There's no doubt that the media is outrageously biased, but the only reason Liberals haven't succeeded in radio is because the only ones tuning into the AM stations are stuffy, old, white men (with the occasional young, intelligent Conservative like yourself). Perhaps this rejuvenated Republican party should fight harder for the air time it deserves and not resort to whining like those silly, pansy Liberals.
I would agree with you somewhat, but I don't think that the Republicans are whining much about it, though.

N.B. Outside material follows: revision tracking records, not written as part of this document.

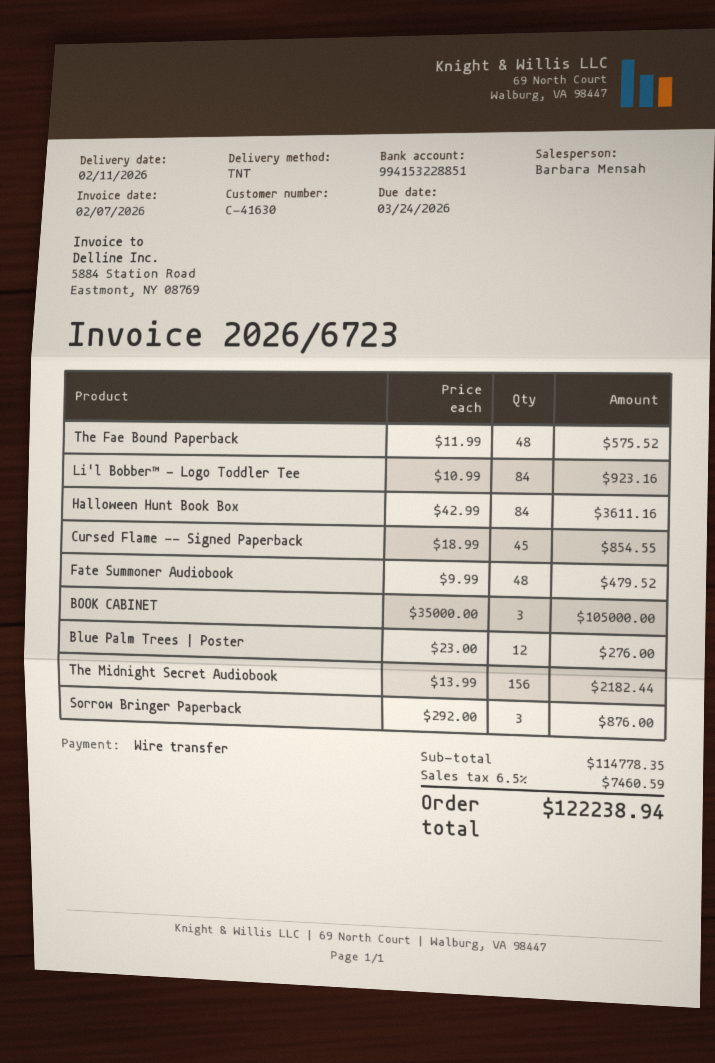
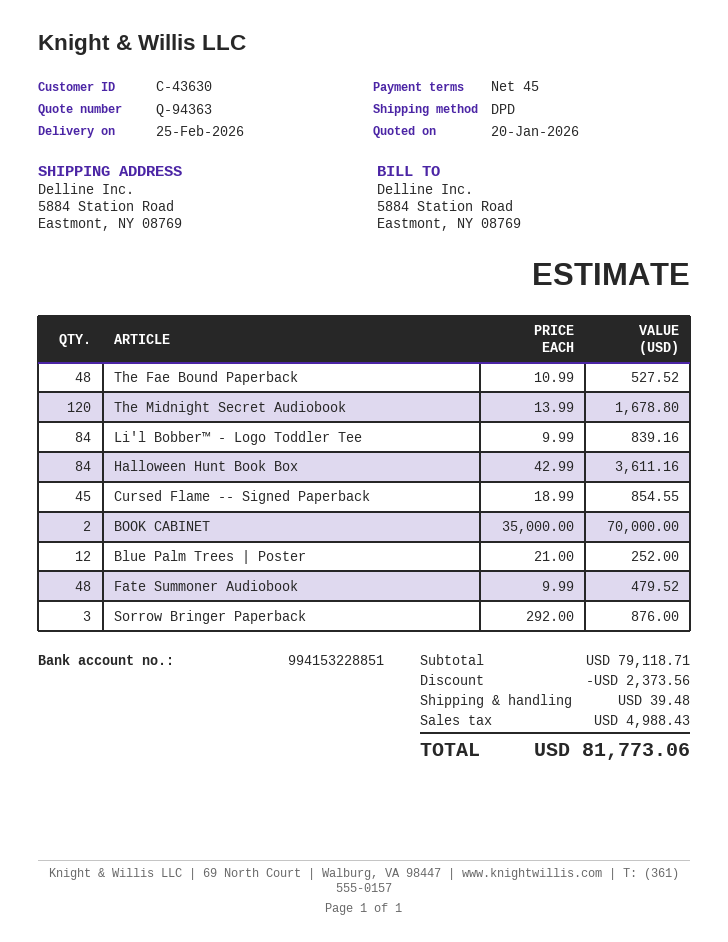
delivery date: 2026-02-11 -> 2026-02-25
customer number: C-41630 -> C-43630
shipping method: TNT -> DPD
The Fae Bound Paperback: 48 x 11.99 = 575.52 -> 48 x 10.99 = 527.52
Li'l Bobber™ - Logo Toddler Tee: 84 x 10.99 = 923.16 -> 84 x 9.99 = 839.16
BOOK CABINET: 3 x 35000.00 = 105000.00 -> 2 x 35000.00 = 70000.00
Blue Palm Trees | Poster: 12 x 23.00 = 276.00 -> 12 x 21.00 = 252.00
The Midnight Secret Audiobook: 156 x 13.99 = 2182.44 -> 120 x 13.99 = 1678.80
subtotal: 114778.35 -> 79118.71
discount: none -> 2373.56
shipping: none -> 39.48
tax: 7460.59 -> 4988.43
total: 122238.94 -> 81773.06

We've got Fox News and AM Radio, and it isn't until the liberals threaten those that we really pipe up and cause a rucus.
Major and muscle straining eye rolls to Avid Reader for continuing and for buying the hackneyed stereotype about AM listeners and Republicans in general as "stuffy, old, white men." But if you need to pigeonhole those with whom you disagree to discount their argument and force, then you really do not wish to enter into an honest debate.
But as you yourself admit, the media is "outrageously biased", but that is not because Conservatives have neglected to fight for the airtime we "deserve." I suppose we should accept our fate, for as Kelly has stated, it is a matter of capitalism. TV, movies, news shows, and newspapers are run by private citizens as businesses. If we don't want government telling radio what to and what not to air, then perhaps we should stop whining about the liberal control of all other media.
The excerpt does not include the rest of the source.